Today is day 10 and I am down 8lbs total. I gained 1lb but I’m not gonna freak out about it. I’m growing and I’m learning…a lot.
I feel like every single day I am having some crazy revelation and breakthrough emotionally. For me, it seems as if I’m solving my own mind’s riddles and resolving a lot of conflicts that I have been struggling with.
This morning at church, I had a meltdown. Not a bad meltdown, but a necessary meltdown. I felt God begin to speak to me about some things that needed to be dealt with and could feel Him healing the broken pieces. I cried and just soaked it all up in God’s presence this morning.
One of the most important things we can do is take care of our thought life, because EVERYTHING stems from the thoughts running through our minds. When we learn to replace the lies with the truth, that is when we begin to see change happen.
So after a really amazing church service where I had my much needed meltdown, I proceeded to go home, put my workout clothes on and do my 22 minute BeachBody workout.
Sundays are usually my rest days, but I have a goal of completing an entire BeachBody workout program by the end of the year, so I didn’t want to miss a day.

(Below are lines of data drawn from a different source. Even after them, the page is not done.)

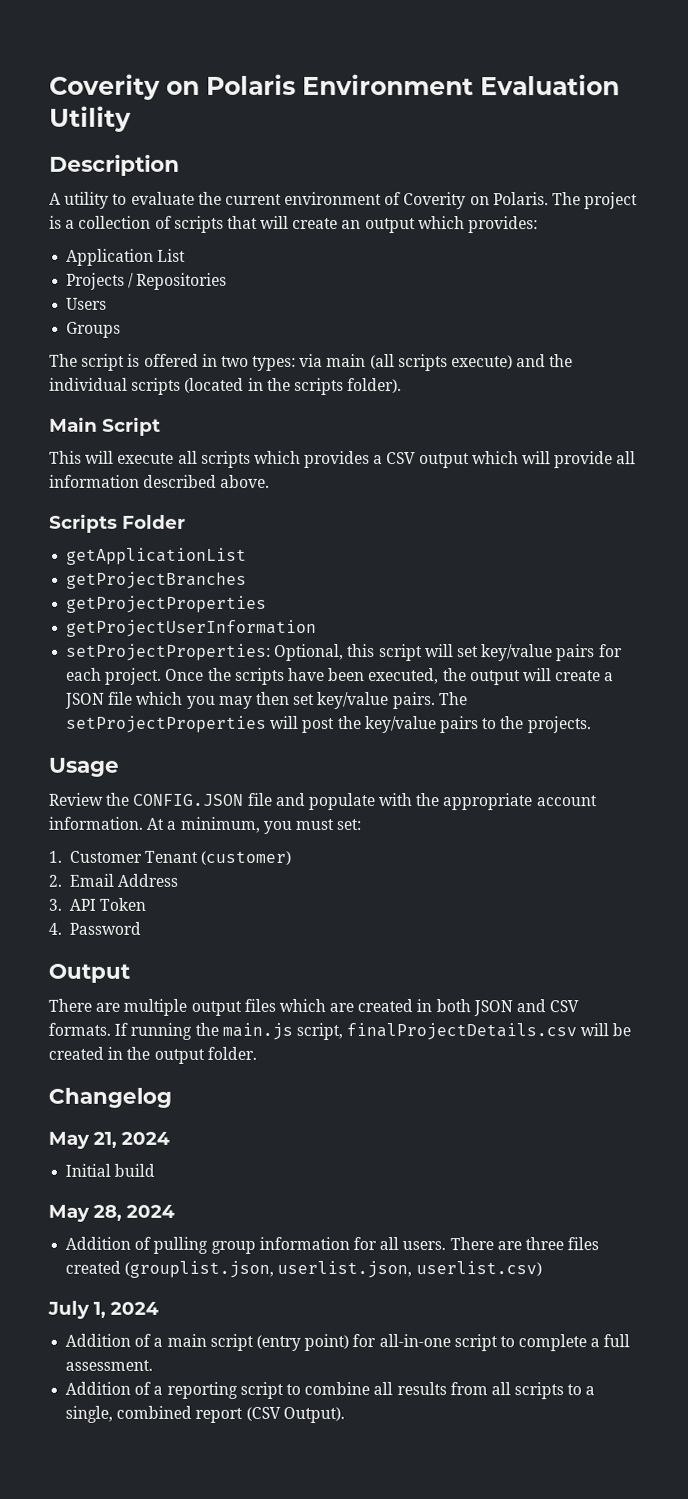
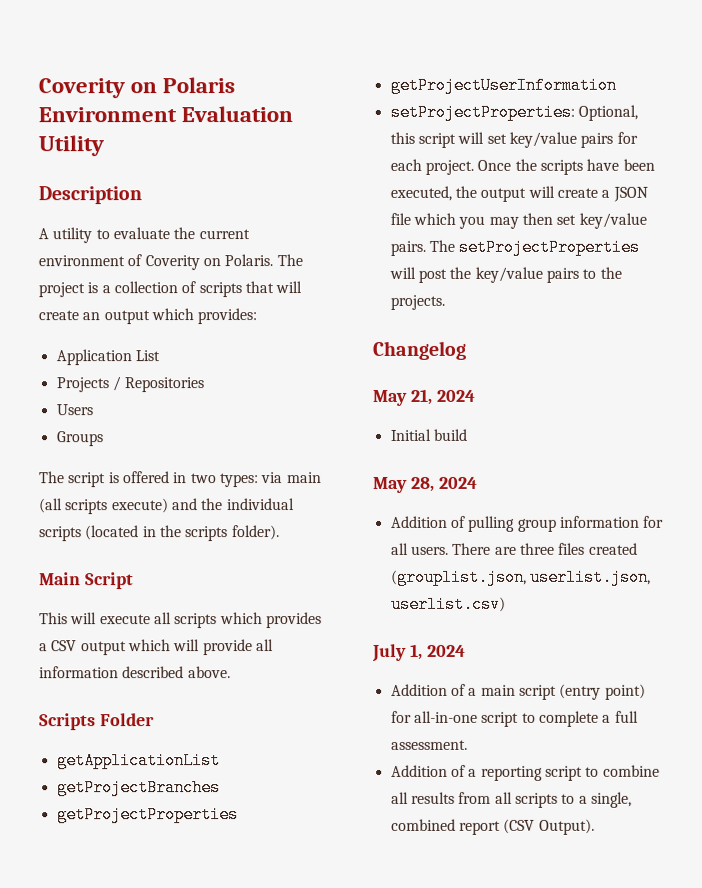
- Usage
- Review the CONFIG.JSON file and populate with the appropriate account information. At a minimum, you must set:
- 1. Customer Tenant (customer)
- 2. Email Address
- 3. API Token
- 4. Password
- Output
- There are multiple output files which are created in both JSON and CSV formats. If running the main.js script, finalProjectDetails.csv will be created in the output folder.

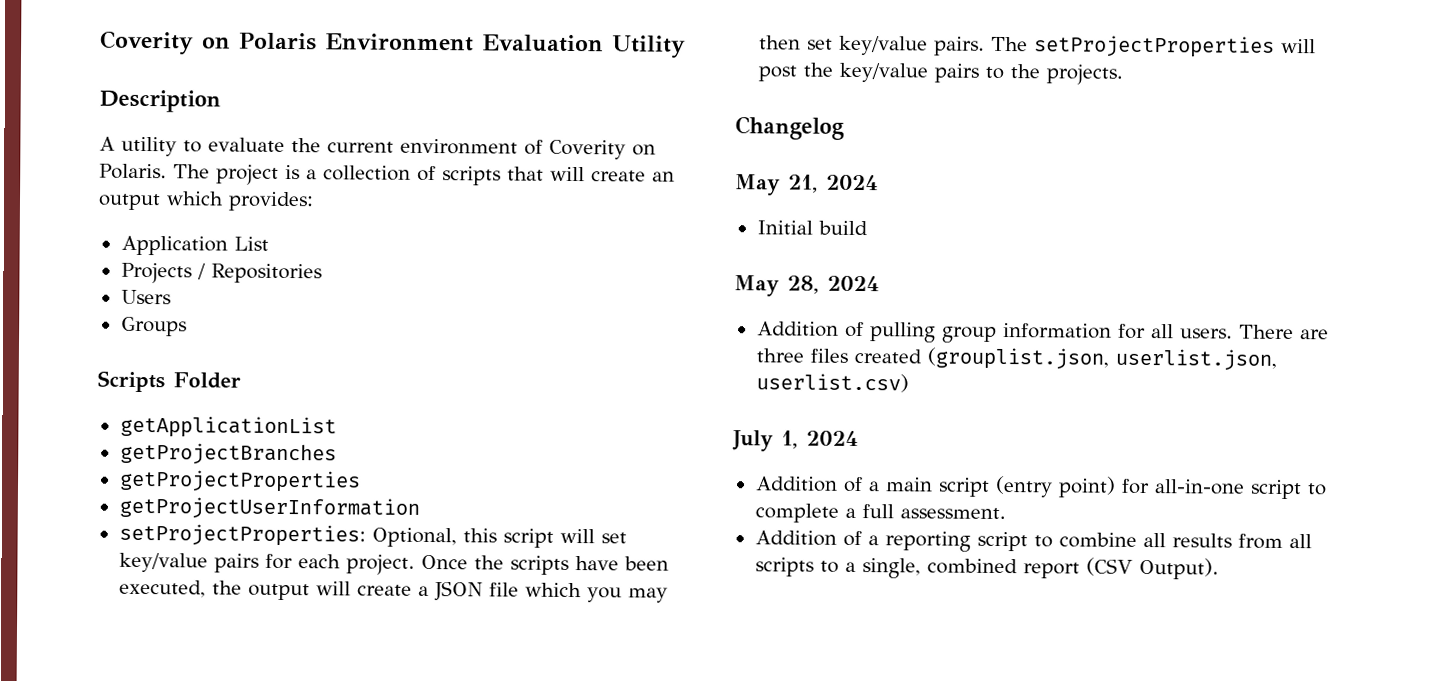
- The script is offered in two types: via main (all scripts execute) and the individual scripts (located in the scripts folder).
- Main Script
- This will execute all scripts which provides a CSV output which will provide all information described above.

I popped the DVD in and began the workout while my husband made some lunch in the kitchen.
Now, this workout is very intense, at least for me. I mean, I’m 100lbs overweight and just starting out. It is a hard core, fast paced cardio boot camp type of workout and I’m only 3 days into the program.

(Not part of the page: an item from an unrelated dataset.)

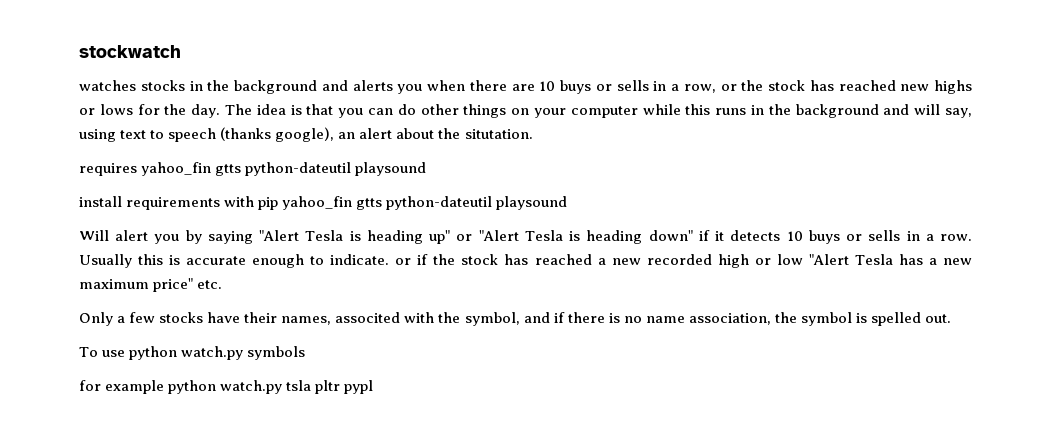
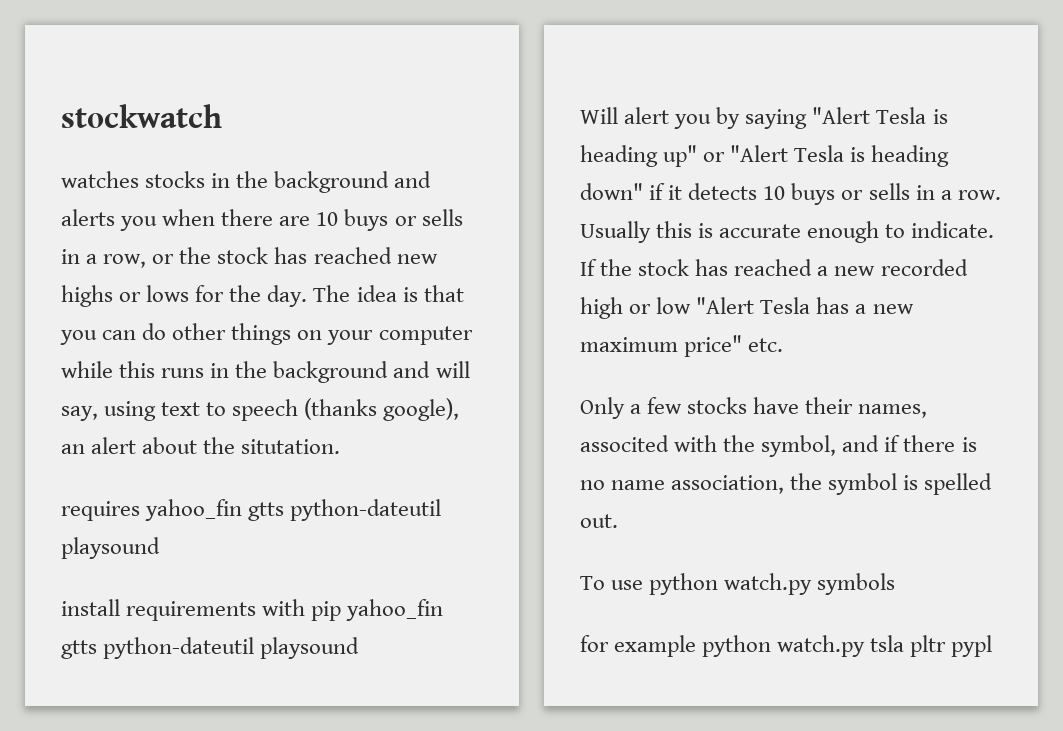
- Usually this is accurate enough to indicate. or if the stock has reached a new recorded high or low "Alert Tesla has a new maximum price" etc.
+ Usually this is accurate enough to indicate. If the stock has reached a new recorded high or low "Alert Tesla has a new maximum price" etc.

After the first 2 minutes, my heart began racing, sweat was dripping and I started screaming. And then the screaming turned into crying. And the crying turned into another meltdown.

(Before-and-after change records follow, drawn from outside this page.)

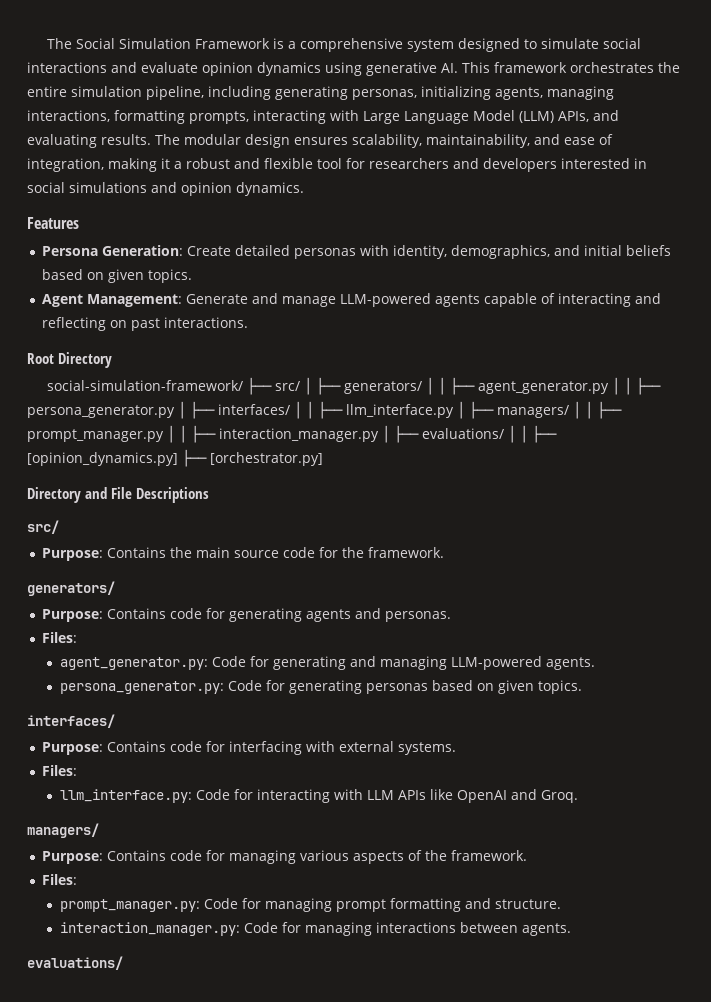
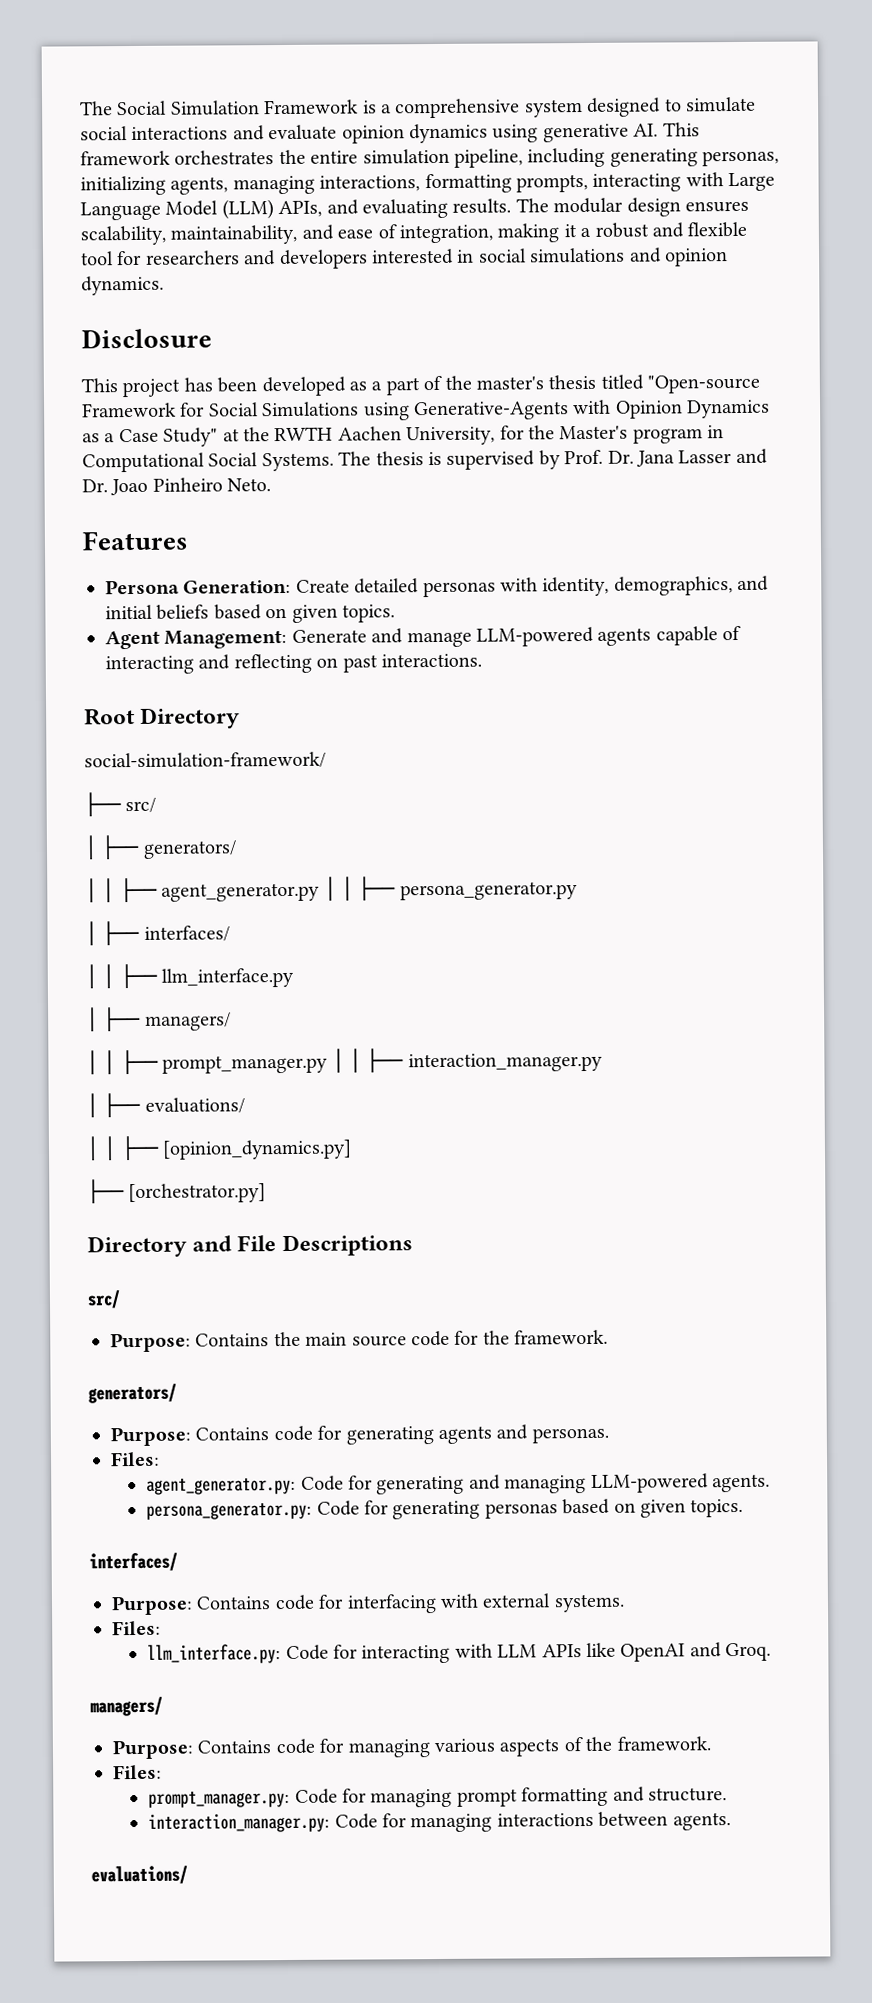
+ Disclosure
+ This project has been developed as a part of the master's thesis titled "Open-source Framework for Social Simulations using Generative-Agents with Opinion Dynamics as a Case Study" at the RWTH Aachen University, for the Master's program in Computational Social Systems. The thesis is supervised by Prof. Dr. Jana Lasser and Dr. Joao Pinheiro Neto.
- social-simulation-framework/ ├── src/ │ ├── generators/ │ │ ├── agent_generator.py │ │ ├── persona_generator.py │ ├── interfaces/ │ │ ├── llm_interface.py │ ├── managers/ │ │ ├── prompt_manager.py │ │ ├── interaction_manager.py │ ├── evaluations/ │ │ ├── [opinion_dynamics.py] ├── [orchestrator.py]
+ social-simulation-framework/
+ ├── src/
+ │ ├── generators/
+ │ │ ├── agent_generator.py │ │ ├── persona_generator.py
+ │ ├── interfaces/
+ │ │ ├── llm_interface.py
+ │ ├── managers/
+ │ │ ├── prompt_manager.py │ │ ├── interaction_manager.py
+ │ ├── evaluations/
+ │ │ ├── [opinion_dynamics.py]
+ ├── [orchestrator.py]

This time, it was not a necessary meltdown.
It was an unwarranted meltdown.
I was self conscious being that my husband was in the room and he is naturally athletic, yet I couldn’t seem to even complete each exercise fully. I was struggling to do some of the full motions because I was sore and felt “too big” to even complete the amount of repetitions. I was screaming just to get through each rep and I couldn’t catch my breath.
At this point, I was getting so frustrated that I was unable to complete the workout and so embarrassed that I starting crying and throwing things.
Brandon was trying to calm me down from the kitchen saying that it would take time and to practice my breathing to help get me through the exercises. But I was over it. I was angry at myself, embarrassed of how I probably looked trying to do these exercises and trying not to freak out.
I went out on the porch and slammed the door, screaming, “I give up! I’m never gonna lose this weight anyway! It’s a waste of time!”
While staring at the palm trees and the pool from my porch, I finally got my breathing under control.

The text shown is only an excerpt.